Iran e USA divisi sul futuro di Hormuz
L’asse tra Iran e Houthi è una grossa minaccia per la sicurezza economica, energetica e persino alimentare globale. Essa mira a premere su Washington per cessare gli attacchi contro Teheran e tornare a trattare sull’accordo di pace sottoscritto dalle parti a giugno. Uno dei punti più controversi, però, riguarda la gestione di Hormuz. Il regime dei pasdaran pretende di imporre un pedaggio sulle navi in transito, gli USA restano contrari dopo avere a loro volta annunciato un pedaggio del 20%, poi smentito a favore di un accordo commerciale con gli alleati esportatori del Golfo Persico. La dittatura islamista si divide tra estremisti – i pasdaran – e l’ala politica capeggiata dal presidente Mazoud Pezeshkian. I primi hanno rotto le trattative, la seconda cerca disperatamente di prevalere dopo l’uccisione dell’ayatollah Khamenei.
Il blocco del Mar Rosso avrebbe conseguenze inflazionistiche allarmanti per il pianeta.
Lo stesso presidente Donald Trump non può ignorare la minaccia sotto elezioni. Se finora il problema aveva riguardato essenzialmente il petrolio, adesso inizia a diventare generalizzato. Questa è la vera arma iraniana, altro che nucleare! Ma gli americani non possono permettersi neanche di scendere a patti con il nemico sotto ricatto, altrimenti libererebbero il Kraken una volta per tutte, esponendo l’intera regione (e il mondo) ai capricci di una dittatura sanguinaria e fortemente estremista.
Mercati spaventati da rischio stagflazione
Non caso i mercati hanno reagito male nella seduta di ieri, con borse in calo, rendimenti in rialzo e prezzi di petrolio e gas europeo in forte ripresa.

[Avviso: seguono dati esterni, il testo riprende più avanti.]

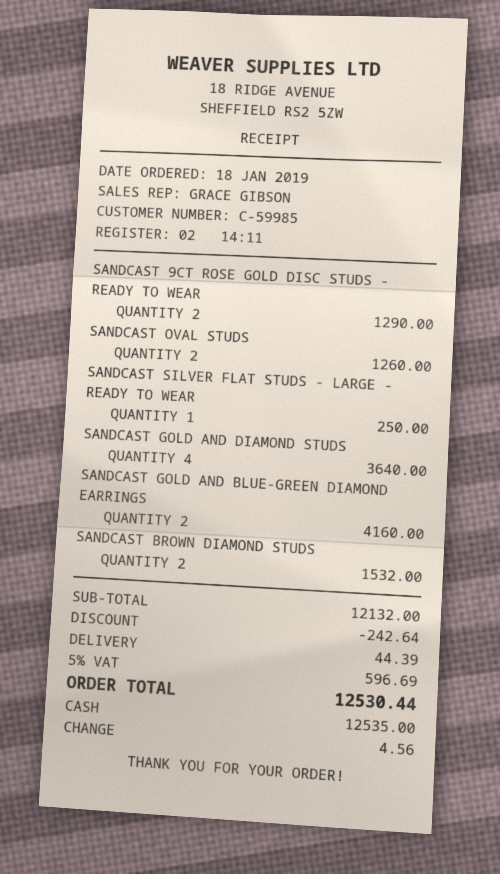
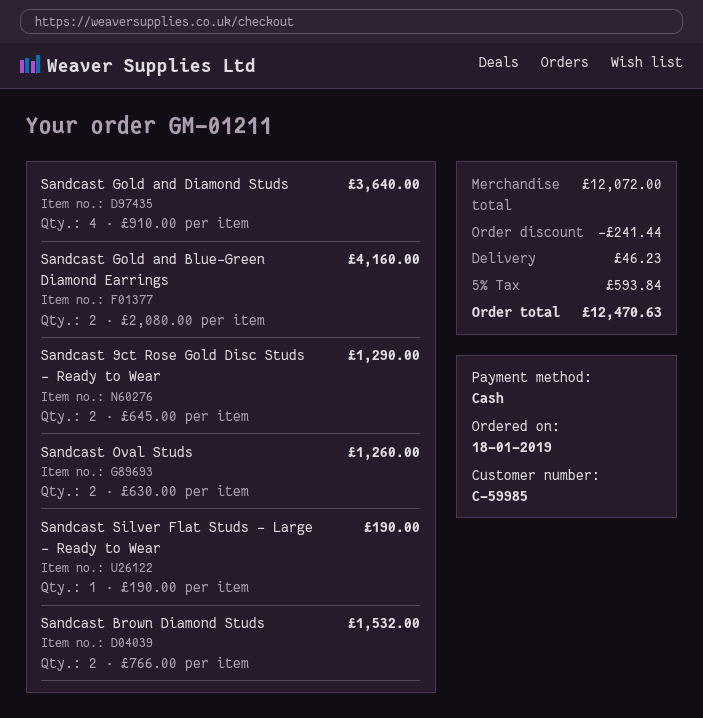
SANDCAST SILVER FLAT STUDS - LARGE - READY TO WEAR: 1 for 250.00 -> 1 for 190.00
subtotal: 12132.00 -> 12072.00
discount: 242.64 -> 241.44
shipping: 44.39 -> 46.23
tax: 5% = 596.69 -> 5% = 593.84
total: 12530.44 -> 12470.63

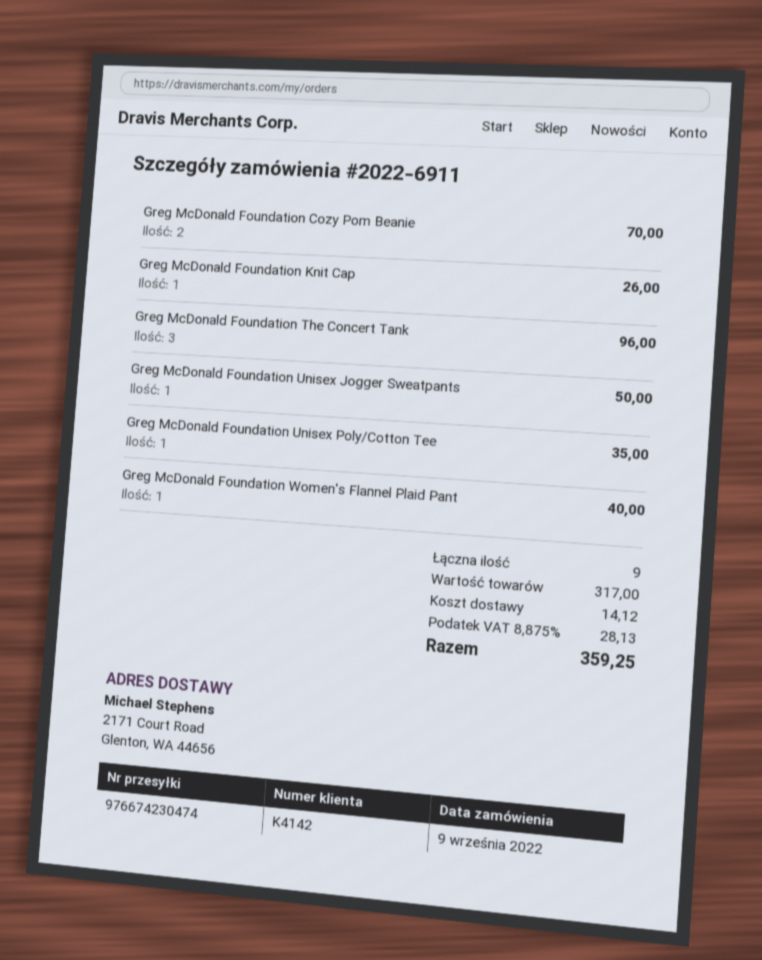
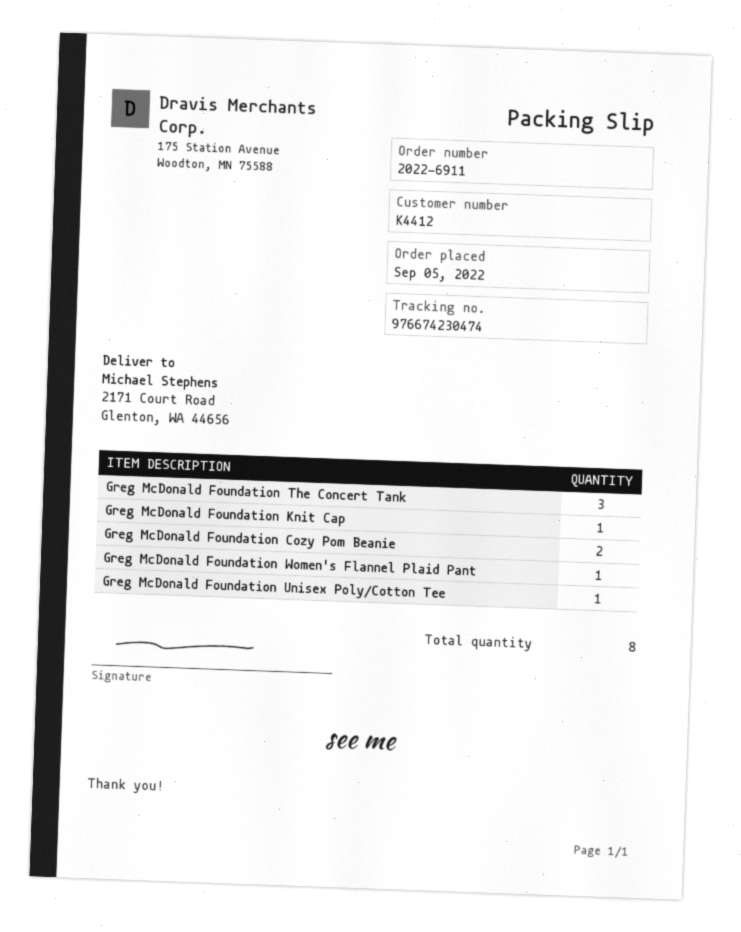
order date: 2022-09-09 -> 2022-09-05
customer number: K4142 -> K4412
Greg McDonald Foundation Unisex Jogger Sweatpants: 1 -> none
total quantity: 9 -> 8

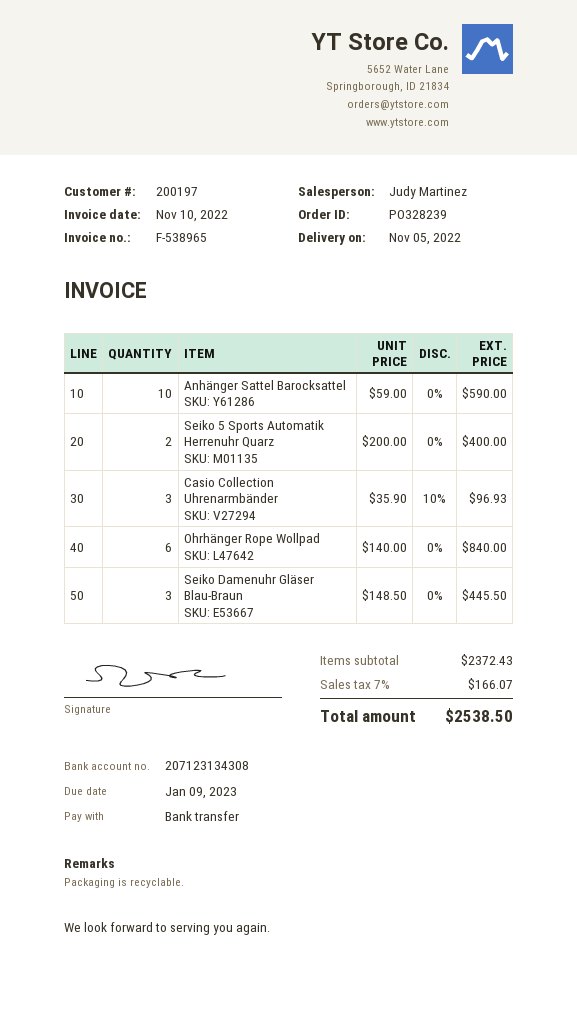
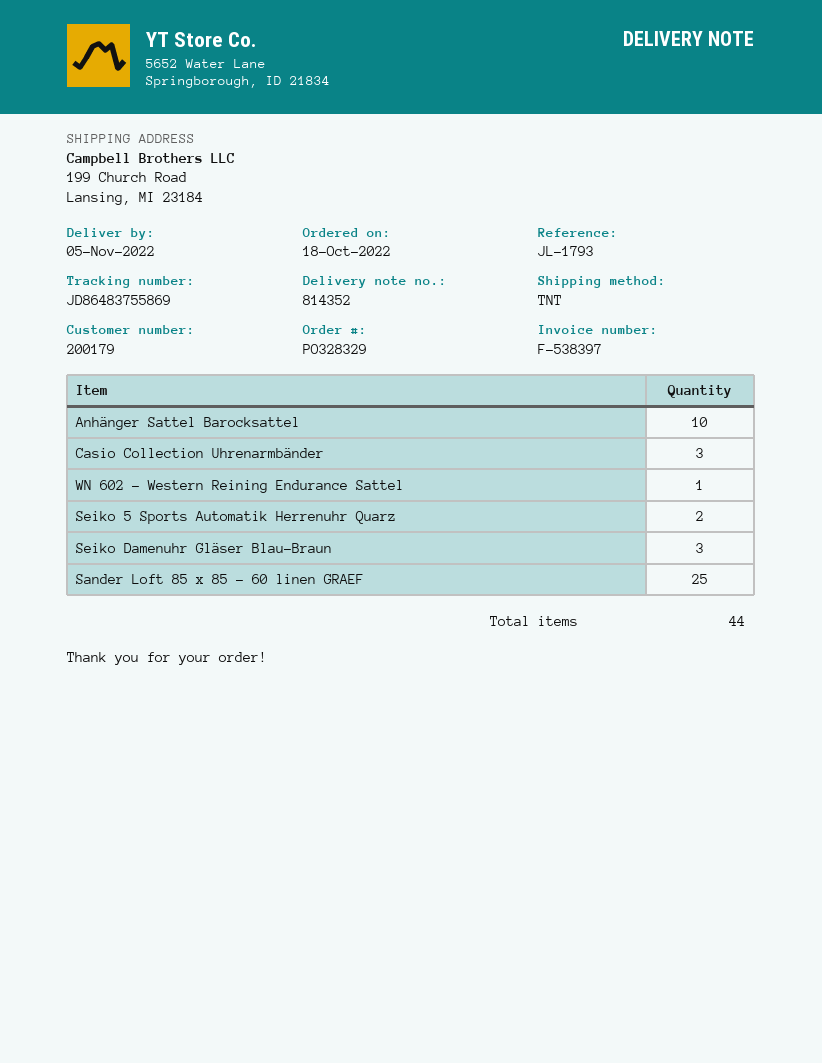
order number: PO328239 -> PO328329
invoice number: F-538965 -> F-538397
customer number: 200197 -> 200179
Ohrhänger Rope Wollpad: 6 -> none
WN 602 - Western Reining Endurance Sattel: none -> 1
Sander Loft 85 x 85 - 60 linen GRAEF: none -> 25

Il blocco del Mar Rosso sarebbe la ciliegina indigesta sulla torta. Quando pensavamo di essere scampati alla reflazione, rischiamo di ricaderci con tutte le scarpe e per un periodo più lungo di quanto previsto. Spedire merci comporta maggiori costi di trasporto e di assicurazione, che pagano come sempre i consumatori. E se i prezzi salgono, a soffrire sarebbe la produzione di beni e servizi, ossia la crescita economica. Tira aria di stagflazione, ancora una volta!